Another rich, readable examination of the intersections where culture and science meet from a scrupulous historian who never...

THE INVENTION OF AIR

A STORY OF SCIENCE, FAITH, REVOLUTION, AND THE BIRTH OF AMERICA

Arresting account of the career of Joseph Priestley (1733–1804)—scientist, political polemicist, preacher, radical and friend of the American and French revolutions.

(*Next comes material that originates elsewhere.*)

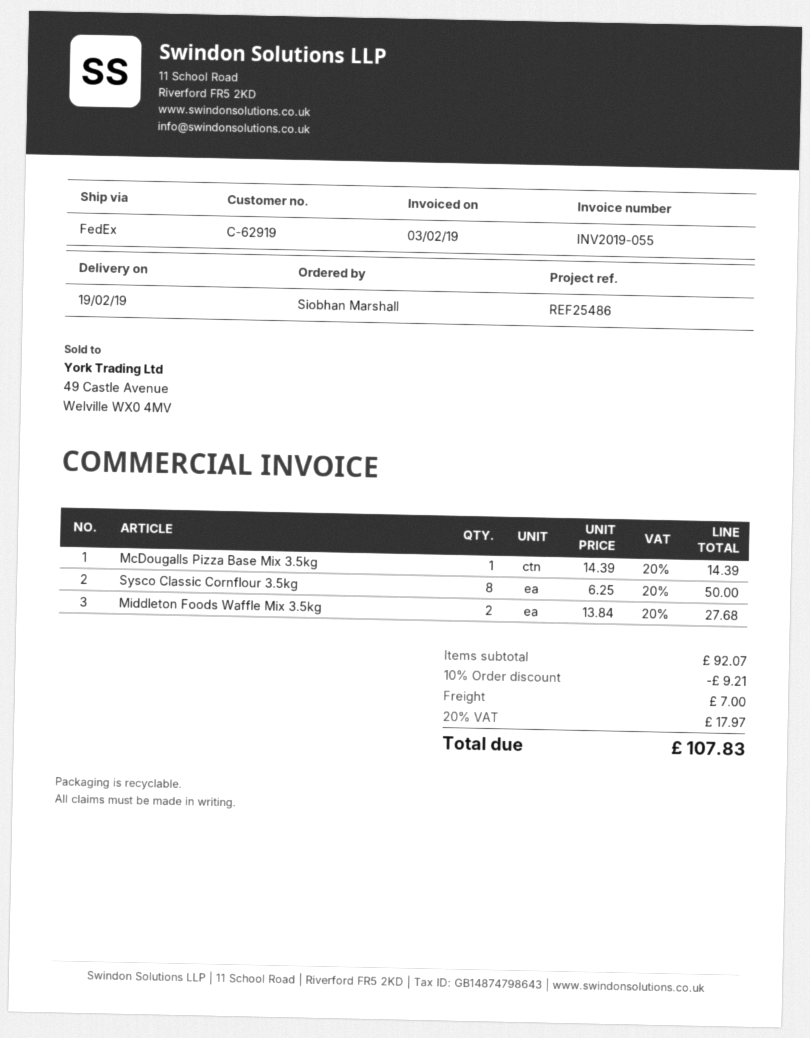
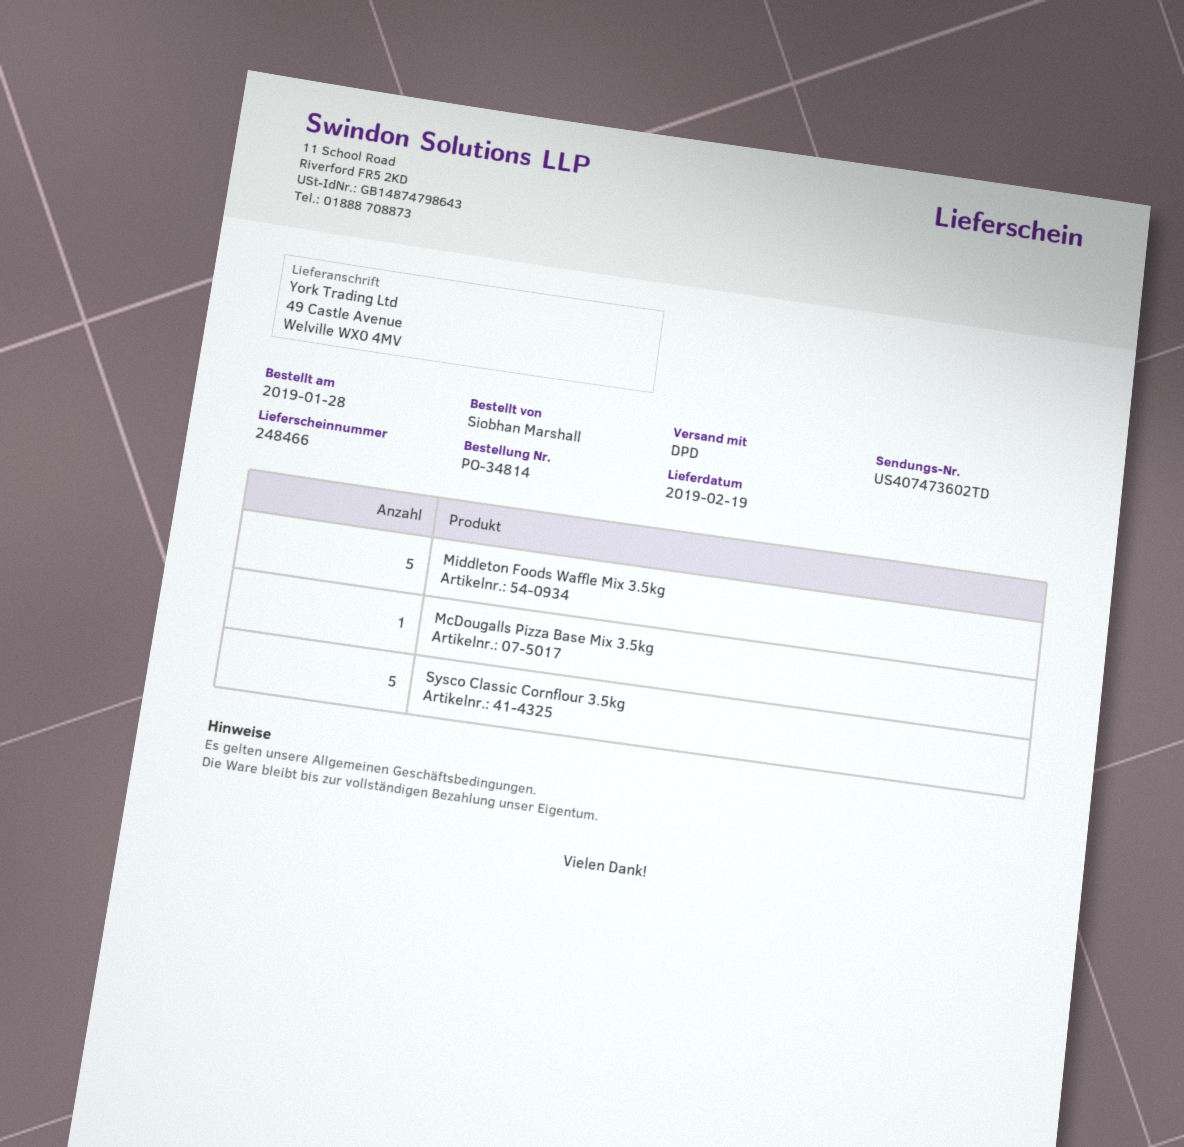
shipping method: FedEx -> DPD
Sysco Classic Cornflour 3.5kg: 8 -> 5
Middleton Foods Waffle Mix 3.5kg: 2 -> 5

The subtitle is no throwaway: Johnson (The Ghost Map: The Story of London’s Most Terrifying Epidemic—and How It Changed Science, Cities, and the Modern World, 2006, etc.) takes a close look at what in Priestley’s time were the overlapping domains of science, religion and politics. He notes, for example, that Benjamin Franklin and Thomas Jefferson, both of whom were Priestley’s friends, applied the principle of reason to the most serious questions of the time, an approach that ignited decades of revolution and backlash. Priestley’s radical views eventually forced him into exile after an angry mob burned and destroyed his home and laboratory in 1791. He died in America, his friendship with Jefferson deepening in his final years. Johnson opens the book with the image of waterspouts viewed by Priestley aboard the ship bringing him to America; the author revisits this image later when he compares waterspouts to mobs of marauding humans. Johnson examines Priestley’s great strengths, among them his curiosity about the plainest things in view, which were often the most unexplainable. He also notes that Priestley came along at a most propitious time. Scientific equipment was becoming more sophisticated, enabling him to conduct his foundational experiments with oxygen, while the improving English economy and a supportive spouse provided him with essential leisure. Johnson employs his customary digressiveness to great effect, with asides on the importance of coffee to the Enlightenment, on the significance of England’s vast coal deposits, and on Lavoisier’s improvements of the French gunpowder that powered the American Revolution. Priestley questioned religious mysticism, the magical view of Jesus and the worship of saints and relics, the author notes, but never abandoned his fundamental belief in God.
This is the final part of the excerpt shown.